Phone Theft: An Unlikely Liberator?

Three weeks ago, I was the victim of a crime. Thankfully there was no violence or any physical attacks upon my person, nor was there anything that was generally symptomatic of the broken Britain that doom-mongering tabloids peddle on a daily basis.

Instead, It was a crime of centuries old, fagin-esque proportions as I was pick pocketed halfway through a gig at my student union. It was a painless experience; given that it was my ancient iPhone 3G that was stolen, one that I'd dropped only two days prior, resulting in a massive crack on the screen.

But one thing I did experience was sheer panic. Mobile phones are for many, the social hub of our lives and that's just the way it is. I envisaged becoming a social hermit until I'd sorted the situation. Try as we might to organise ourselves with a diary, there'll always be an app that can do similar, if not more advanced tasks, whilst granting us the luxury of calling, texting, whatsapping or snapchatting friends. It was the inevitable onset of isolation from the theft that really shook me up.

One thing I never expected though, was that I now feel surprisingly liberated from the phone. I've always wondered how previous generations managed to juggle their social lives before the invent of such technologies. My mum will talk at length about how her nights out with friends would be organised by chats where pre arranged meeting points would be determined. This is what I've grown accustomed to over the last few days.

For example, I was heading back to my girlfriend's house after the gig and this was something we'd agreed prior to the theft. Sure, she didn't hear from me to anticipate when I'd arrive but she had more than enough sense to hazard a guess that I hadn't come to harm.

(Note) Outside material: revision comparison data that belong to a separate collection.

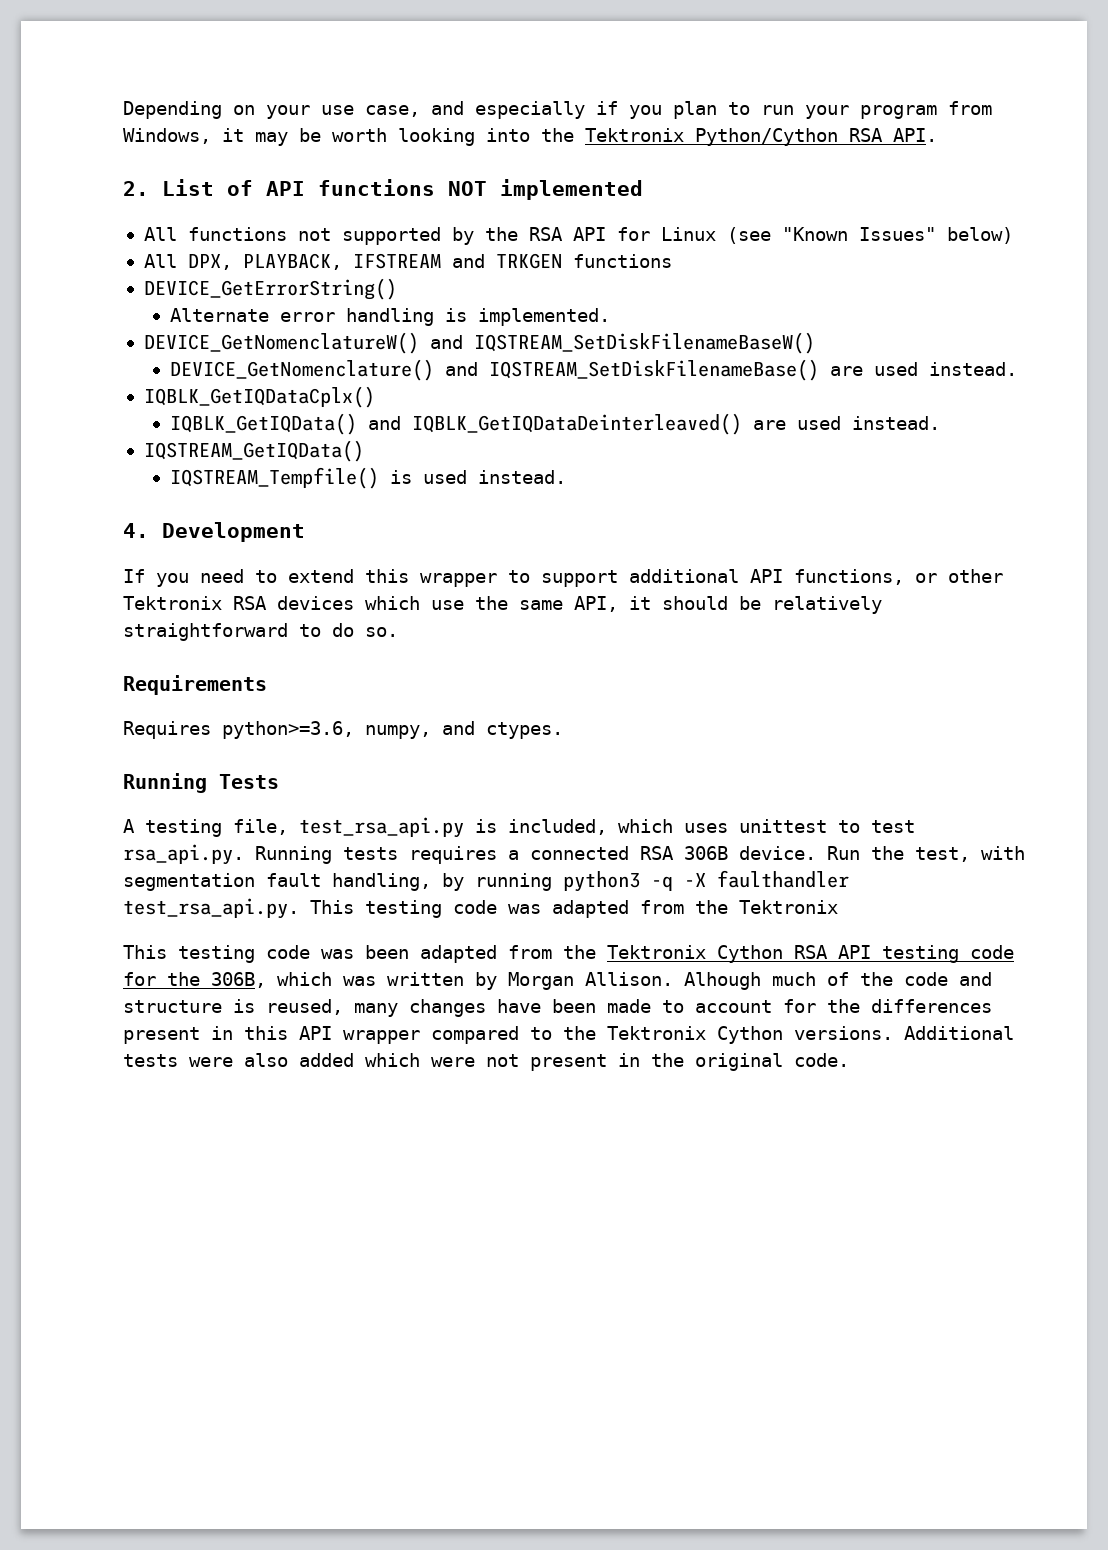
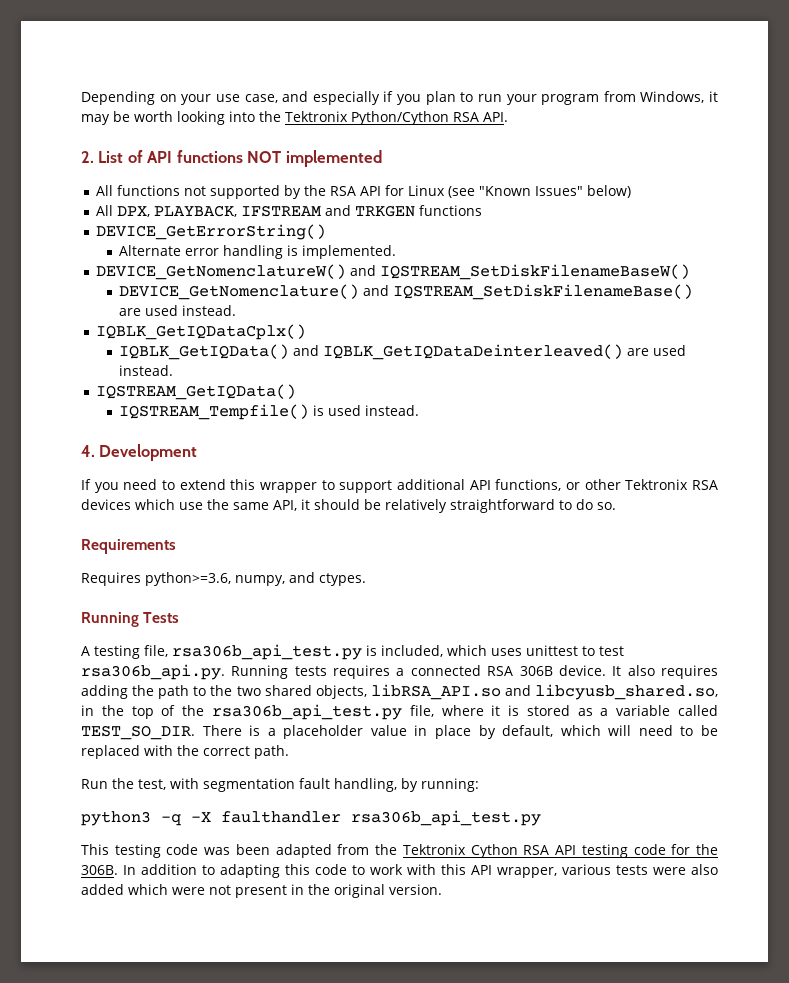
[299,817,464,838] test_rsa_api.py -> [172,644,362,660] rsa306b_api_test.py
[123,844,244,865] rsa_api.py. -> [81,664,225,680] rsa306b_api.py.
(816, 853) none -> [612,665,719,679] [81,684,718,700] [81,704,719,720] [81,725,718,740] [81,745,289,759] It also requires adding the path to the two shared objects, libRSA_API.so and libcyusb_shared.so, in the top of the rsa306b_api_test.py file, where it is stored as a variable called TEST_SO_DIR. There is a placeholder value in place by default, which will need to be replaced with the correct path. //
[475,873,552,891] running -> [421,778,479,792] running: //
[123,898,838,919] test_rsa_api.py. This testing code was adapted from the Tektronix -> [351,810,541,826] rsa306b_api_test.py
[211,972,992,990] [123,999,992,1017] [123,1026,1014,1044] 306B, which was written by Morgan Allison. Alhough much of the code and structure is reused, many changes have been made to account for the differences present in this API wrapper compared to the Tektronix Cython versions. Additional -> [81,864,611,878] 306B. In addition to adapting this code to work with this API wrapper, various
[794,1053,849,1067] code. -> [389,884,442,895] version.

It was this routine that determined what I'd be up to in the week, with a particular instance being when I met friends after lectures to explain where we'd be meeting to go out that evening. There was no texting or calls involved, just old fashioned face to face conversation.

The day after the theft I managed to find a Gumtree listing of a phone very similar to mine. Even at this point I was nonchalant about its return and it was more the principle of the theft, than the phone's return that led me to report this to the police.

Three weeks on and I'm still without a phone. I've responded to my dad's emails about a replacement SIM card and my hospitable girlfriend has been only too keen to let me have her previous phone (even if I'm gifting her with £30). But, there's no doubt that the sense of freedom that the absence of a phone has granted me has been invaluable.

I never would have thought that I'd be able to keep in contact with the outside world without it, but I'd recommend the experience wholeheartedly. It may be a tad idealistic to suggest that this is a way of life we can permanently adopt, but it's definitely worth it for a week or so.

Just make sure you're only too aware of what your nearest and dearest are up to and tell them what's happening with you. Then embrace freedom. Isolate your iPhones, bin your blackberries, appreciate some good old fashioned conversation and break the shackles of the digital age.